Required work -
Word for word, the data below must be repeated in full; no picture is to be included.

Records for this task -
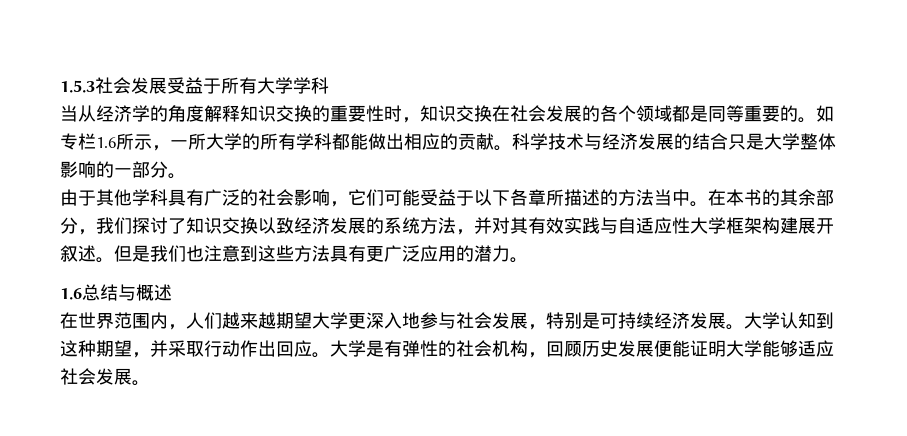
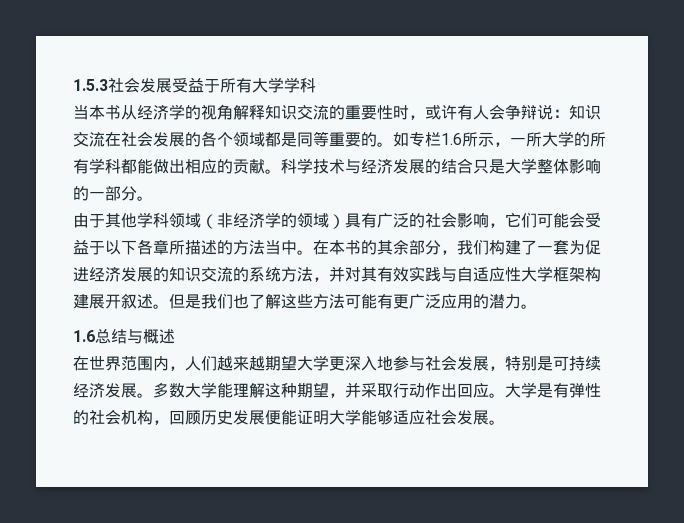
- 当从经济学的角度解释知识交换的重要性时，知识交换在社会发展的各个领域都是同等重要的。
+ 当本书从经济学的视角解释知识交流的重要性时，或许有人会争辩说：知识交流在社会发展的各个领域都是同等重要的。
- 由于其他学科具有广泛的社会影响，它们可能受益于以下各章所描述的方法当中。
+ 由于其他学科领域（非经济学的领域）具有广泛的社会影响，它们可能会受益于以下各章所描述的方法当中。
- 在本书的其余部分，我们探讨了知识交换以致经济发展的系统方法，并对其有效实践与自适应性大学框架构建展开叙述。
+ 在本书的其余部分，我们构建了一套为促进经济发展的知识交流的系统方法，并对其有效实践与自适应性大学框架构建展开叙述。
- 但是我们也注意到这些方法具有更广泛应用的潜力。
+ 但是我们也了解这些方法可能有更广泛应用的潜力。
- 大学认知到这种期望，并采取行动作出回应。
+ 多数大学能理解这种期望，并采取行动作出回应。

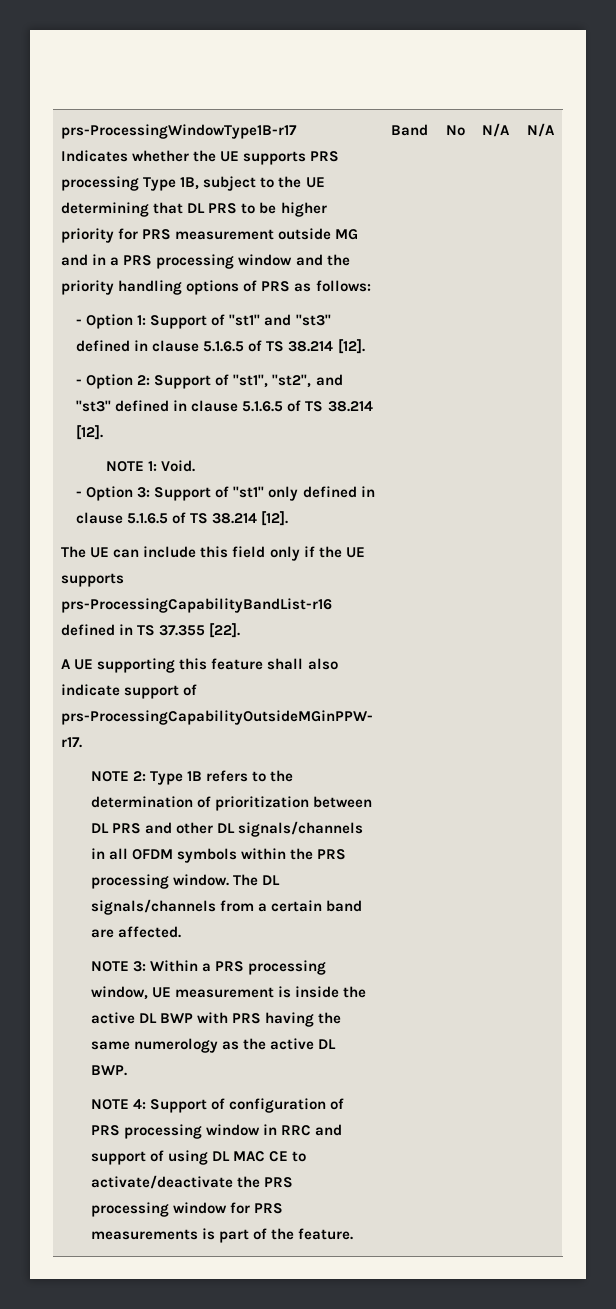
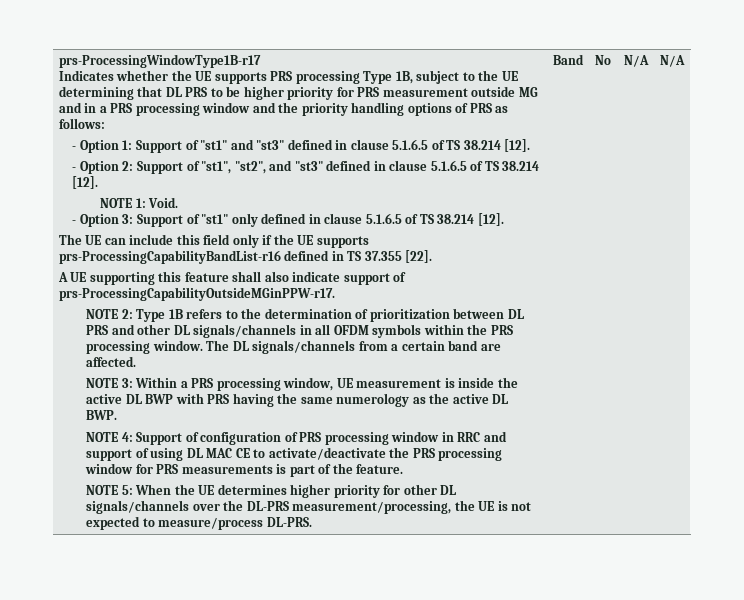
+ NOTE 5: When the UE determines higher priority for other DL signals/channels over the DL-PRS measurement/processing, the UE is not expected to measure/process DL-PRS.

Solution to the problem -
- 当从经济学的角度解释知识交换的重要性时，知识交换在社会发展的各个领域都是同等重要的。
+ 当本书从经济学的视角解释知识交流的重要性时，或许有人会争辩说：知识交流在社会发展的各个领域都是同等重要的。
- 由于其他学科具有广泛的社会影响，它们可能受益于以下各章所描述的方法当中。
+ 由于其他学科领域（非经济学的领域）具有广泛的社会影响，它们可能会受益于以下各章所描述的方法当中。
- 在本书的其余部分，我们探讨了知识交换以致经济发展的系统方法，并对其有效实践与自适应性大学框架构建展开叙述。
+ 在本书的其余部分，我们构建了一套为促进经济发展的知识交流的系统方法，并对其有效实践与自适应性大学框架构建展开叙述。
- 但是我们也注意到这些方法具有更广泛应用的潜力。
+ 但是我们也了解这些方法可能有更广泛应用的潜力。
- 大学认知到这种期望，并采取行动作出回应。
+ 多数大学能理解这种期望，并采取行动作出回应。

+ NOTE 5: When the UE determines higher priority for other DL signals/channels over the DL-PRS measurement/processing, the UE is not expected to measure/process DL-PRS.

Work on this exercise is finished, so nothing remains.